● Exercise input:
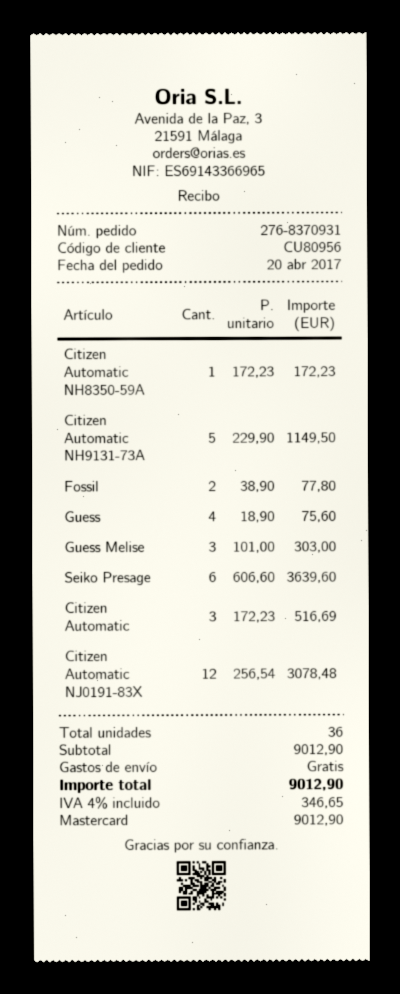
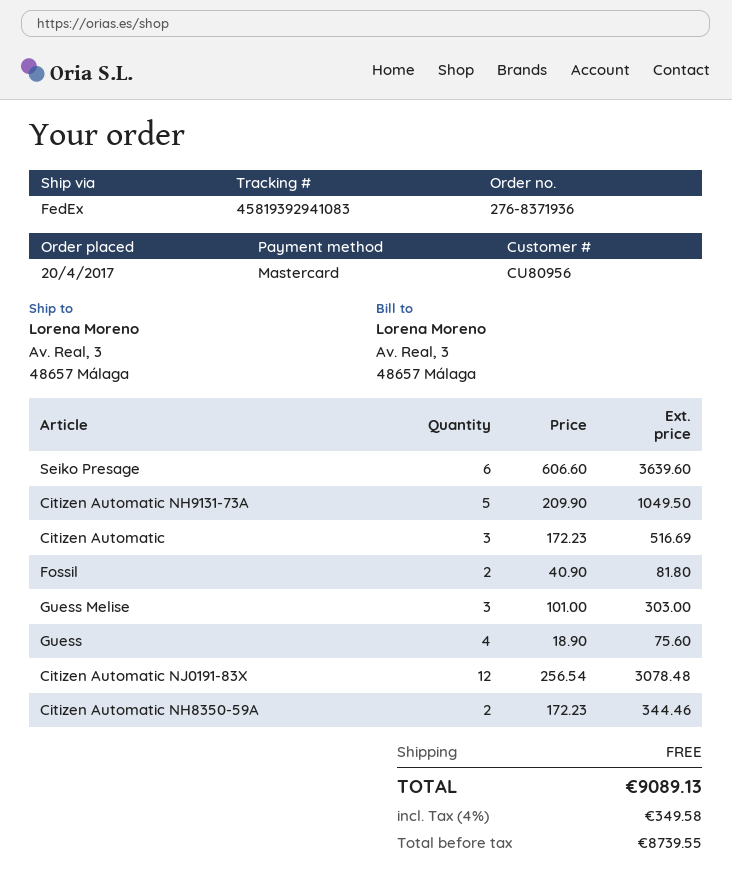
order number: 276-8370931 -> 276-8371936
Citizen Automatic NH8350-59A: 1 x 172.23 = 172.23 -> 2 x 172.23 = 344.46
Citizen Automatic NH9131-73A: 5 x 229.90 = 1149.50 -> 5 x 209.90 = 1049.50
Fossil: 2 x 38.90 = 77.80 -> 2 x 40.90 = 81.80
tax: 4% = 346.65 -> 4% = 349.58
total: 9012.90 -> 9089.13

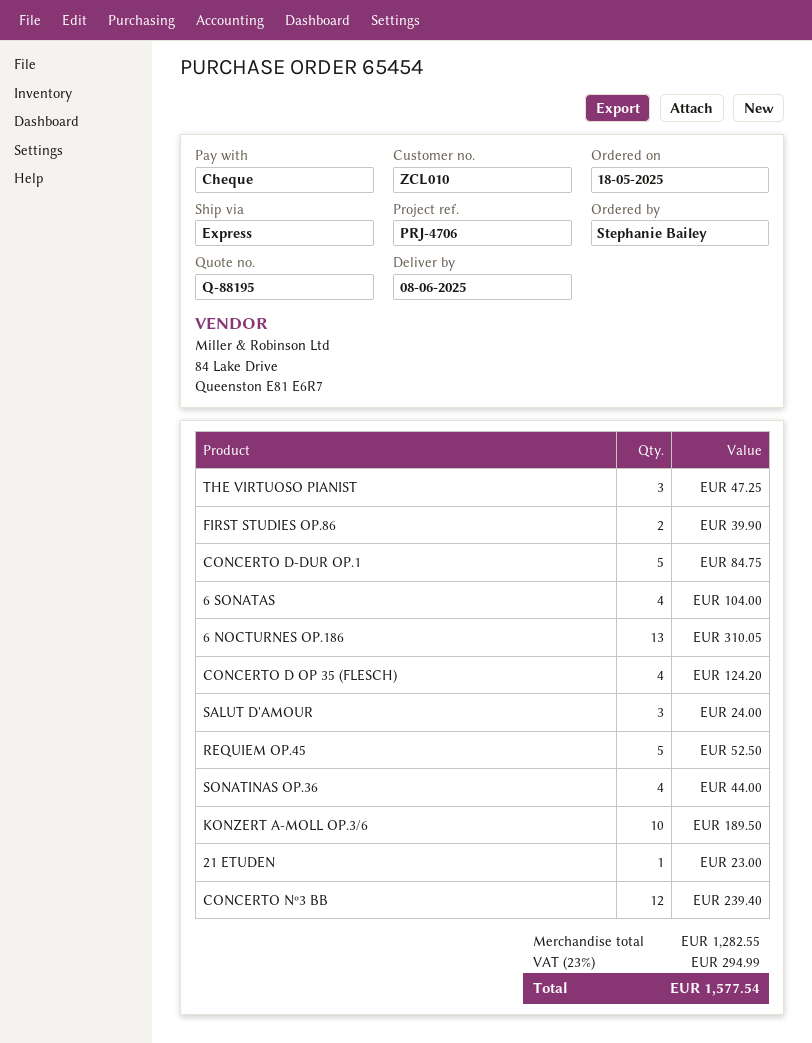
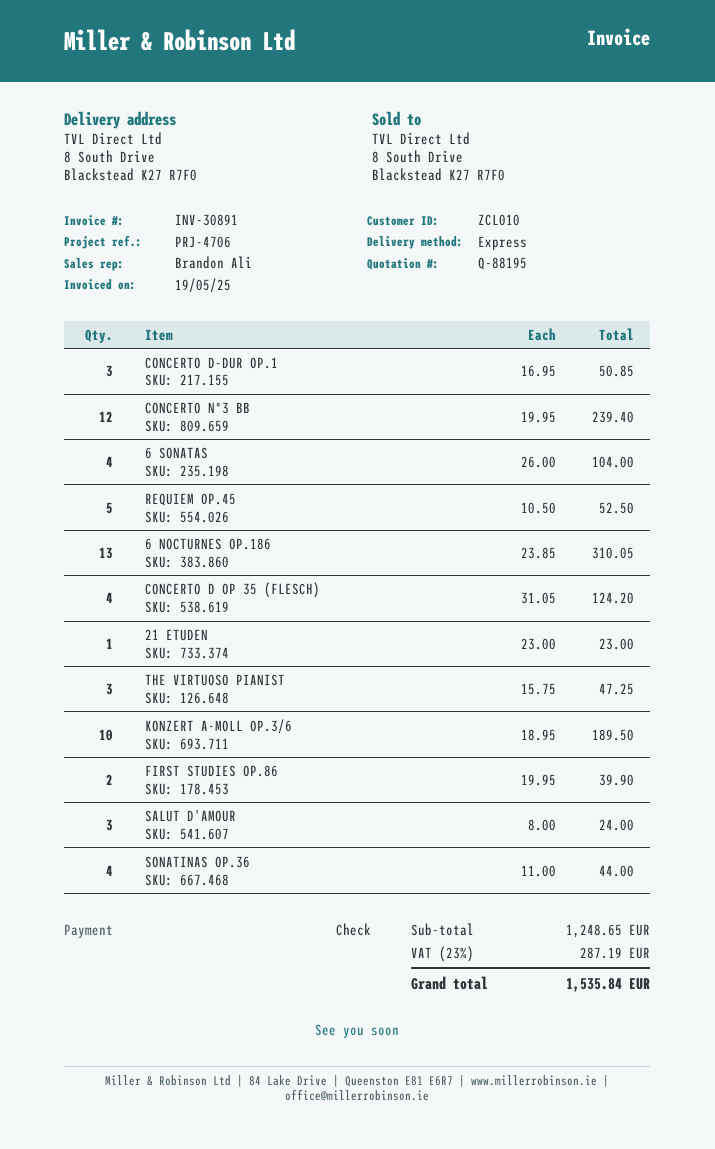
CONCERTO D-DUR OP.1: 5 for 84.75 -> 3 for 50.85
subtotal: 1282.55 -> 1248.65
tax: 23% = 294.99 -> 23% = 287.19
total: 1577.54 -> 1535.84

● Aim of the exercise: Without including any image, reproduce the full listing above as written.

● Solution to the exercise:
order number: 276-8370931 -> 276-8371936
Citizen Automatic NH8350-59A: 1 x 172.23 = 172.23 -> 2 x 172.23 = 344.46
Citizen Automatic NH9131-73A: 5 x 229.90 = 1149.50 -> 5 x 209.90 = 1049.50
Fossil: 2 x 38.90 = 77.80 -> 2 x 40.90 = 81.80
tax: 4% = 346.65 -> 4% = 349.58
total: 9012.90 -> 9089.13

CONCERTO D-DUR OP.1: 5 for 84.75 -> 3 for 50.85
subtotal: 1282.55 -> 1248.65
tax: 23% = 294.99 -> 23% = 287.19
total: 1577.54 -> 1535.84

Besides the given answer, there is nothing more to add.